#### [Task instructions]
Locate the word "great" in the material, then show every line that holds it.

-- Opening Marker --

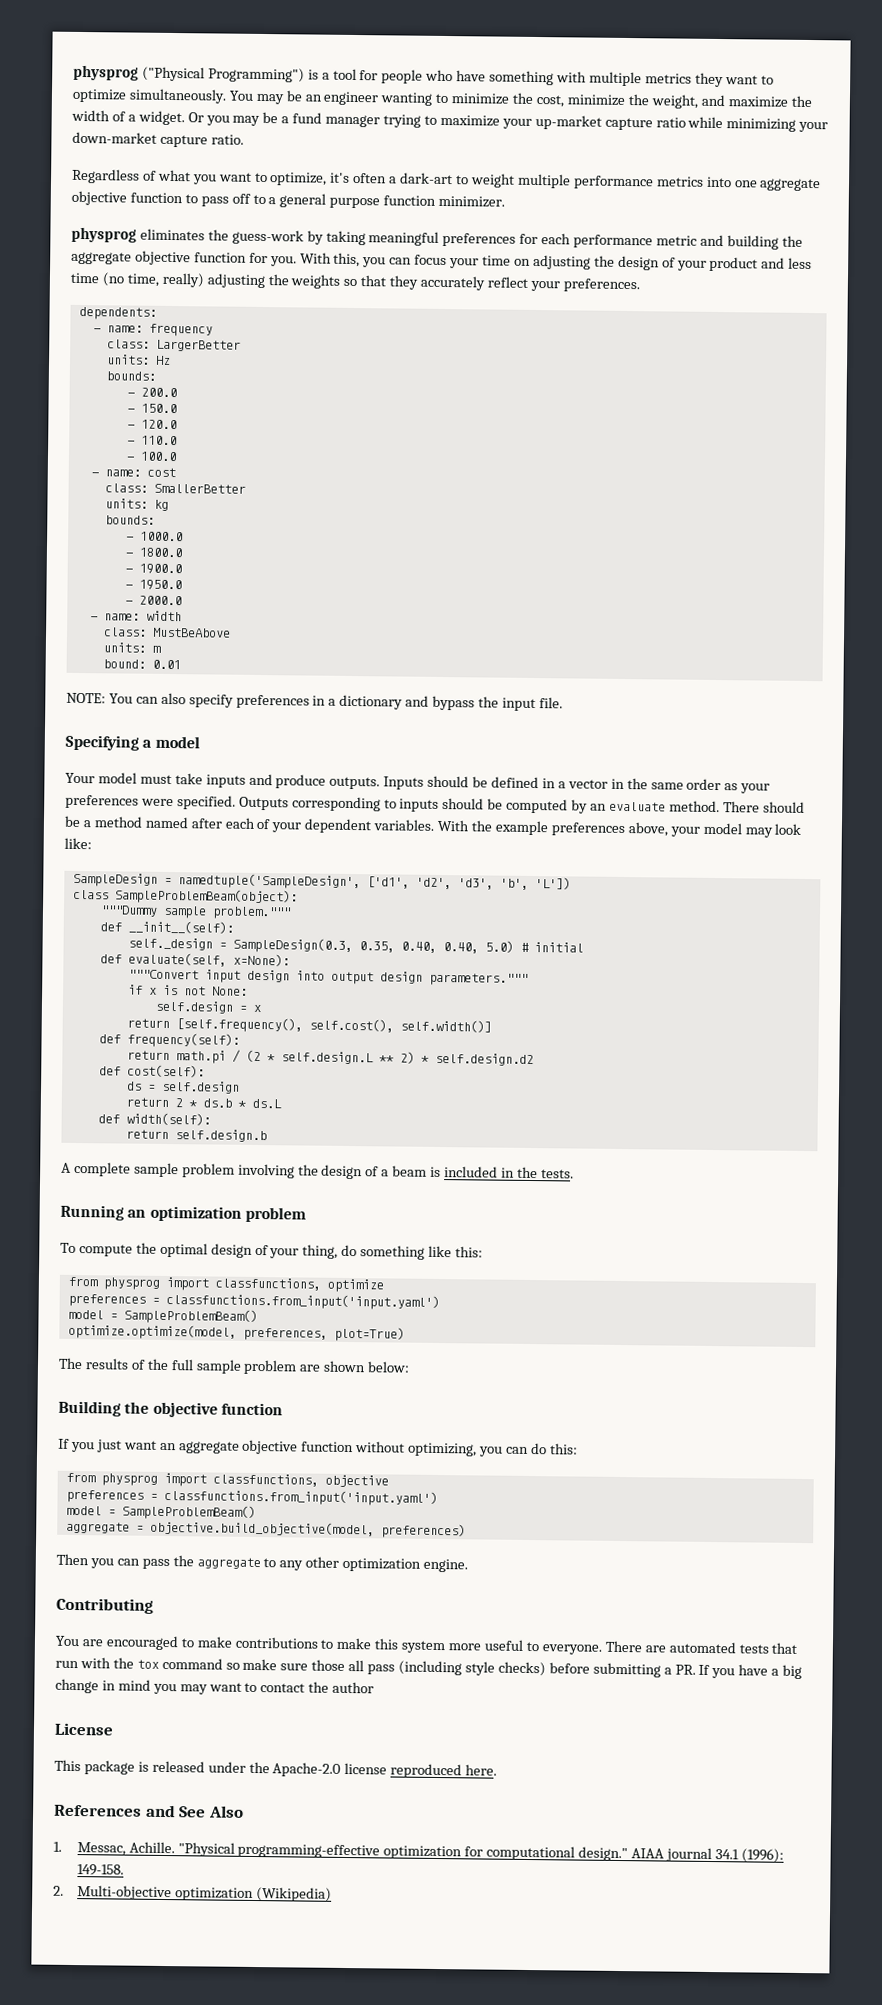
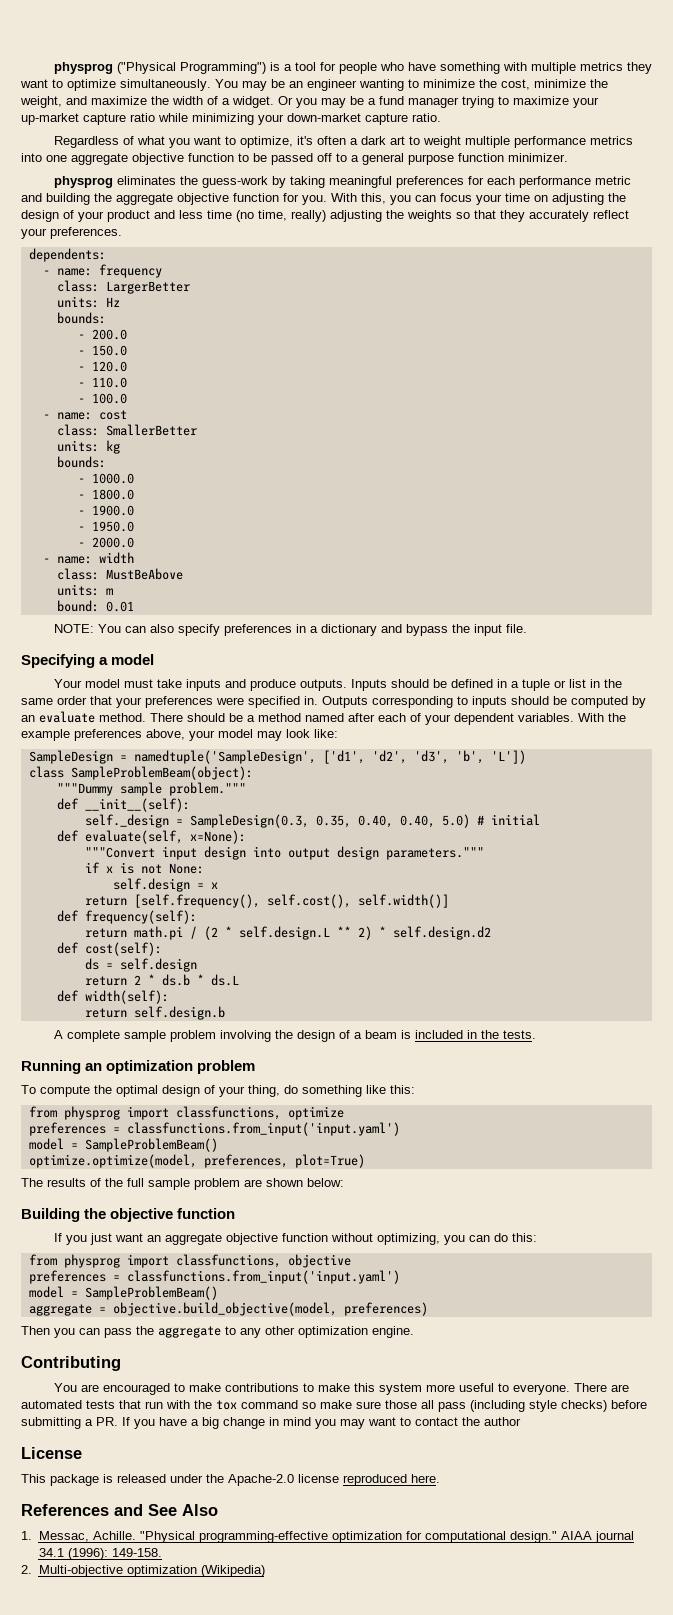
- Regardless of what you want to optimize, it's often a dark-art to weight multiple performance metrics into one aggregate objective function to pass off to a general purpose function minimizer.
+ Regardless of what you want to optimize, it's often a dark art to weight multiple performance metrics into one aggregate objective function to be passed off to a general purpose function minimizer.
- Inputs should be defined in a vector in the same order as your preferences were specified.
+ Inputs should be defined in a tuple or list in the same order that your preferences were specified in.

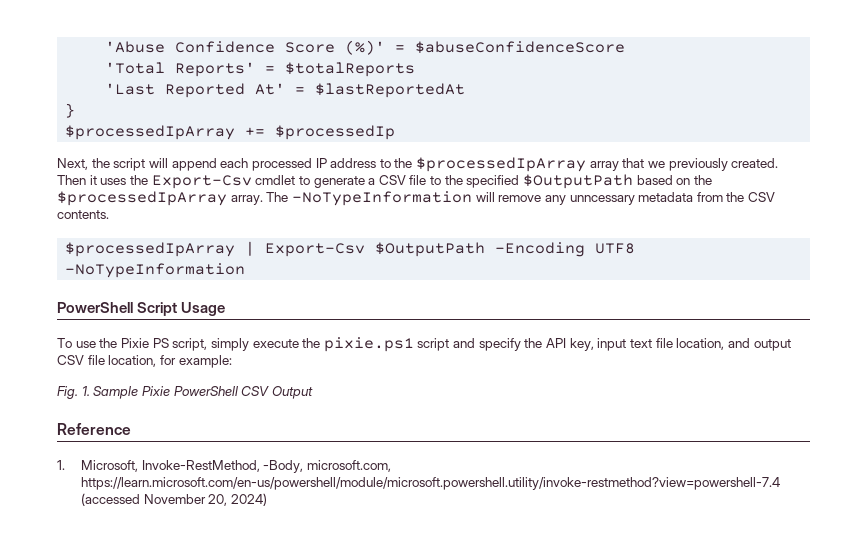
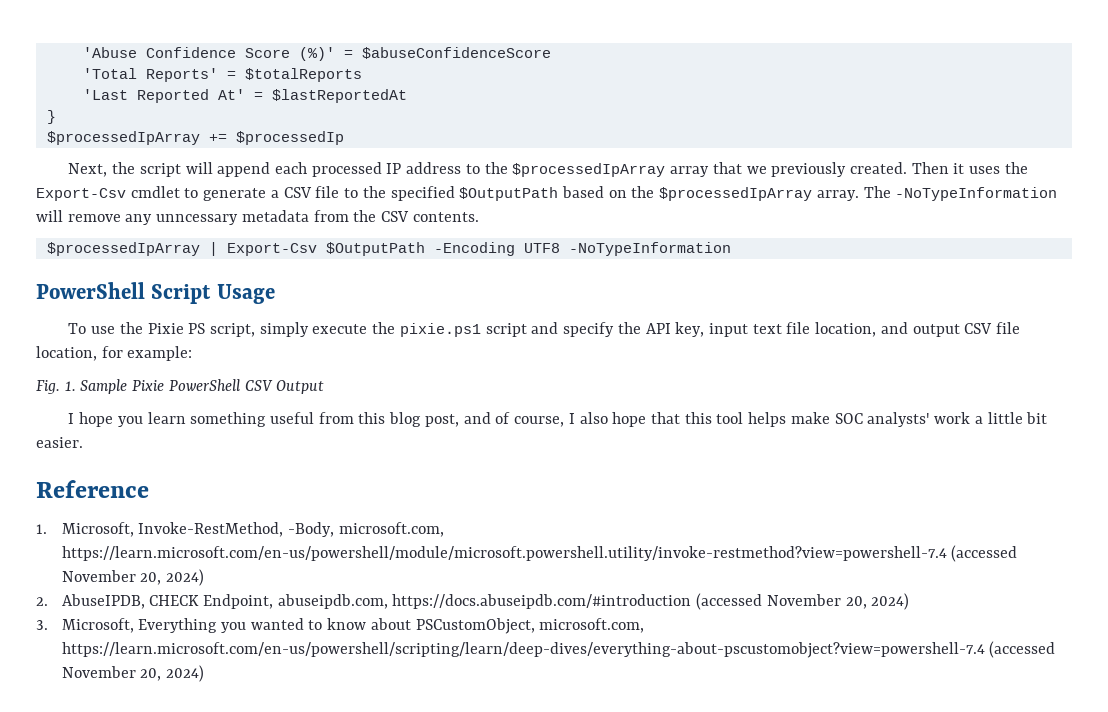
+ I hope you learn something useful from this blog post, and of course, I also hope that this tool helps make SOC analysts' work a little bit easier.
+ 2. AbuseIPDB, CHECK Endpoint, abuseipdb.com, https://docs.abuseipdb.com/#introduction (accessed November 20, 2024)
+ 3. Microsoft, Everything you wanted to know about PSCustomObject, microsoft.com, https://learn.microsoft.com/en-us/powershell/scripting/learn/deep-dives/everything-about-pscustomobject?view=powershell-7.4 (accessed November 20, 2024)

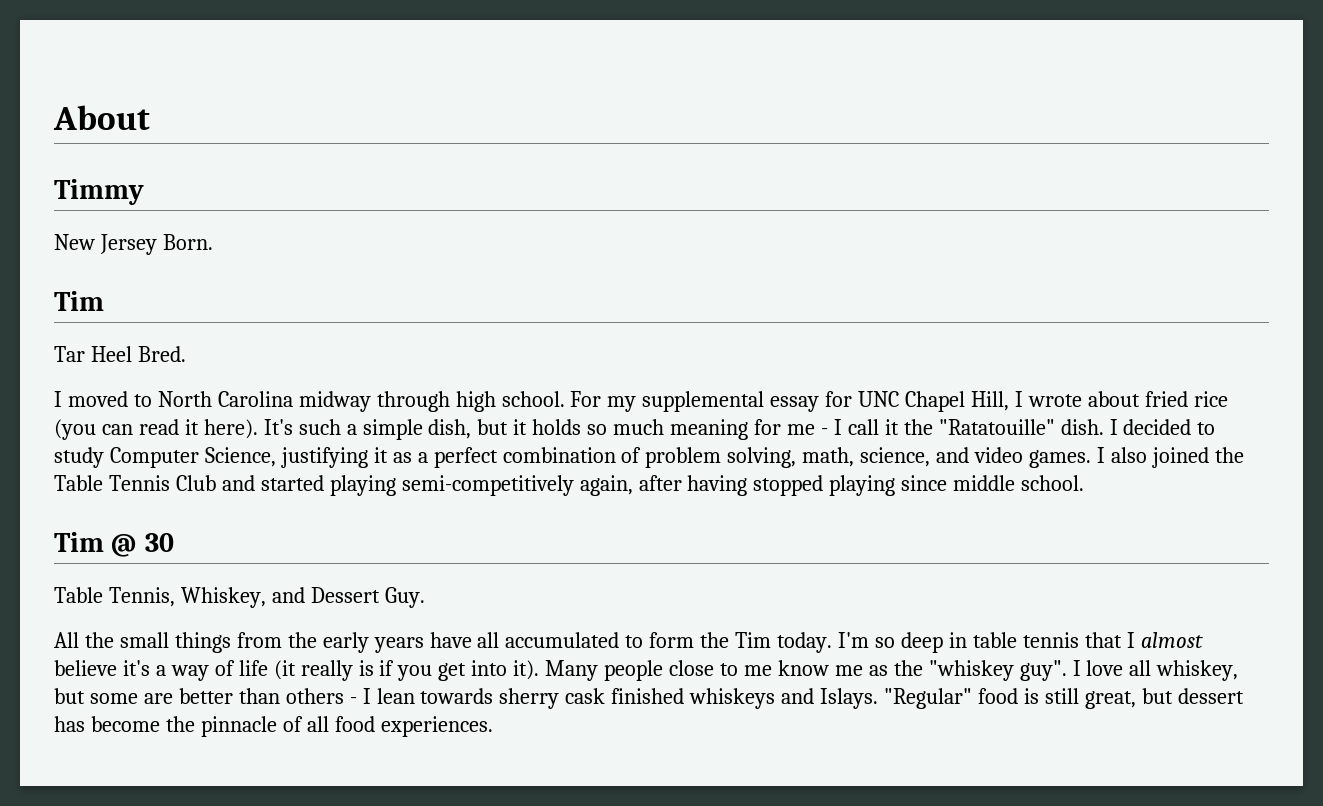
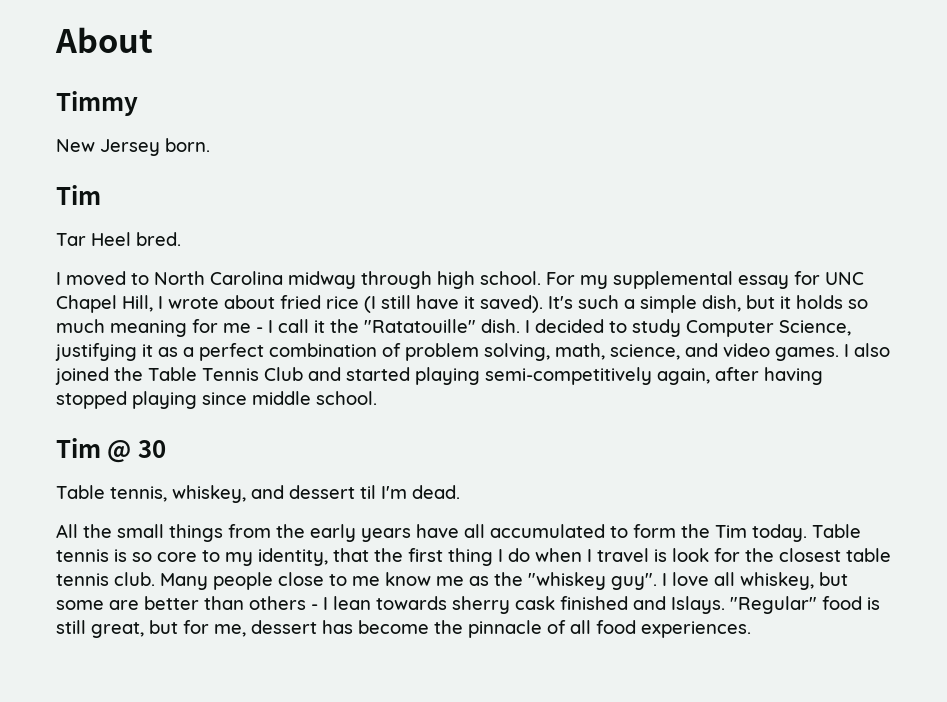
- New Jersey Born.
+ New Jersey born.
- Tar Heel Bred.
+ Tar Heel bred.
- For my supplemental essay for UNC Chapel Hill, I wrote about fried rice (you can read it here).
+ For my supplemental essay for UNC Chapel Hill, I wrote about fried rice (I still have it saved).
- Table Tennis, Whiskey, and Dessert Guy.
+ Table tennis, whiskey, and dessert til I'm dead.
- I'm so deep in table tennis that I almost believe it's a way of life (it really is if you get into it).
+ Table tennis is so core to my identity, that the first thing I do when I travel is look for the closest table tennis club.
- I love all whiskey, but some are better than others - I lean towards sherry cask finished whiskeys and Islays.
+ I love all whiskey, but some are better than others - I lean towards sherry cask finished and Islays.
- "Regular" food is still great, but dessert has become the pinnacle of all food experiences.
+ "Regular" food is still great, but for me, dessert has become the pinnacle of all food experiences.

-- Closing Marker --

#### [Answer to the exercise]
- "Regular" food is still great, but dessert has become the pinnacle of all food experiences.
+ "Regular" food is still great, but for me, dessert has become the pinnacle of all food experiences.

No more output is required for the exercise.